Gino Savard convient que les cabinets qui visent un marché plus exclusif seront épargnés pour quelque temps. Toutefois, «les conseillers actifs dans le marché familial et de masse vont être touchés plus rapidement. Aucun doute !»

Un produit vendu, pas acheté

Heather Clarke, vice-présidente de Services d’assurance I.G., n’est pas troublée par la réaction des conseillers. «Un vieil adage dit que l’assurance est un produit vendu, pas acheté. Très peu de gens cherchent de l’assurance ; c’est plutôt l’assurance qui vient à eux. C’est ce qui explique probablement que les conseillers soient peu inquiets : ils sentent peut-être que si personne ne conseille les gens et ne leur montre leurs besoins, les gens n’iront probablement pas d’eux-mêmes chercher de l’assurance en ligne.»

Heather Clarke met également en avant des recherches qui montrent que, si des consommateurs, surtout chez les milléniaux, réclament la possibilité de tout trouver en ligne, «quand vient le temps d’acheter, ils veulent pouvoir s’asseoir avec un conseiller. Après tout, un produit d’assurance typique est une créature passablement complexe», reconnaît-elle.
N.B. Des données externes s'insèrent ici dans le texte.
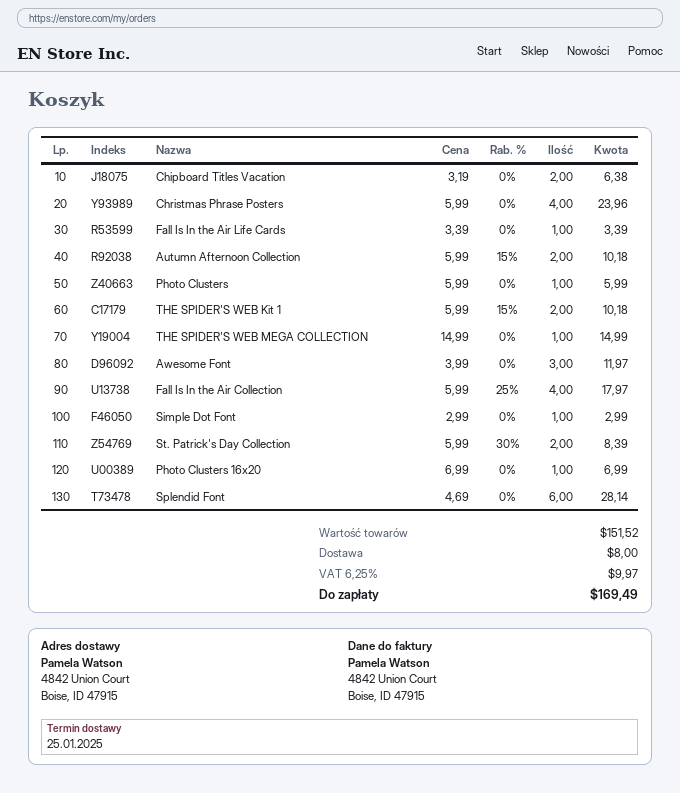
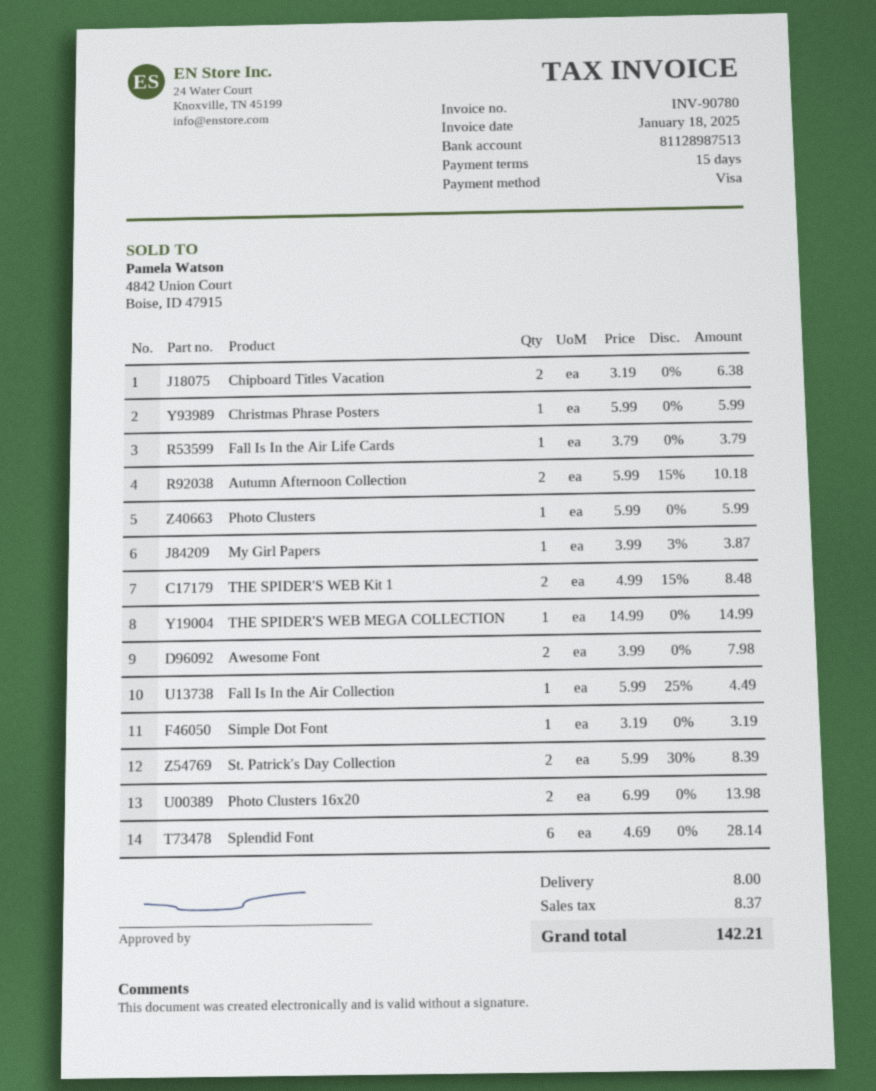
Christmas Phrase Posters: 4 x 5.99 = 23.96 -> 1 x 5.99 = 5.99
Fall Is In the Air Life Cards: 1 x 3.39 = 3.39 -> 1 x 3.79 = 3.79
THE SPIDER'S WEB Kit 1: 2 x 5.99 - 15% = 10.18 -> 2 x 4.99 - 15% = 8.48
Awesome Font: 3 x 3.99 = 11.97 -> 2 x 3.99 = 7.98
Fall Is In the Air Collection: 4 x 5.99 - 25% = 17.97 -> 1 x 5.99 - 25% = 4.49
Simple Dot Font: 1 x 2.99 = 2.99 -> 1 x 3.19 = 3.19
Photo Clusters 16x20: 1 x 6.99 = 6.99 -> 2 x 6.99 = 13.98
My Girl Papers: none -> 1 x 3.99 - 3% = 3.87
tax: 9.97 -> 8.37
total: 169.49 -> 142.21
L’achat en ligne n’est une menace pour personne, juge Heather Clarke, mais plutôt un moyen supplémentaire de rejoindre les consommateurs canadiens, qui sont sous-assurés. «Les gens sont peu couverts, beaucoup moins qu’il y a 20 ans. De nombreuses personnes qui ont besoin d’assurance n’en ont pas, et ne rencontreront jamais un conseiller», affirme-t-elle.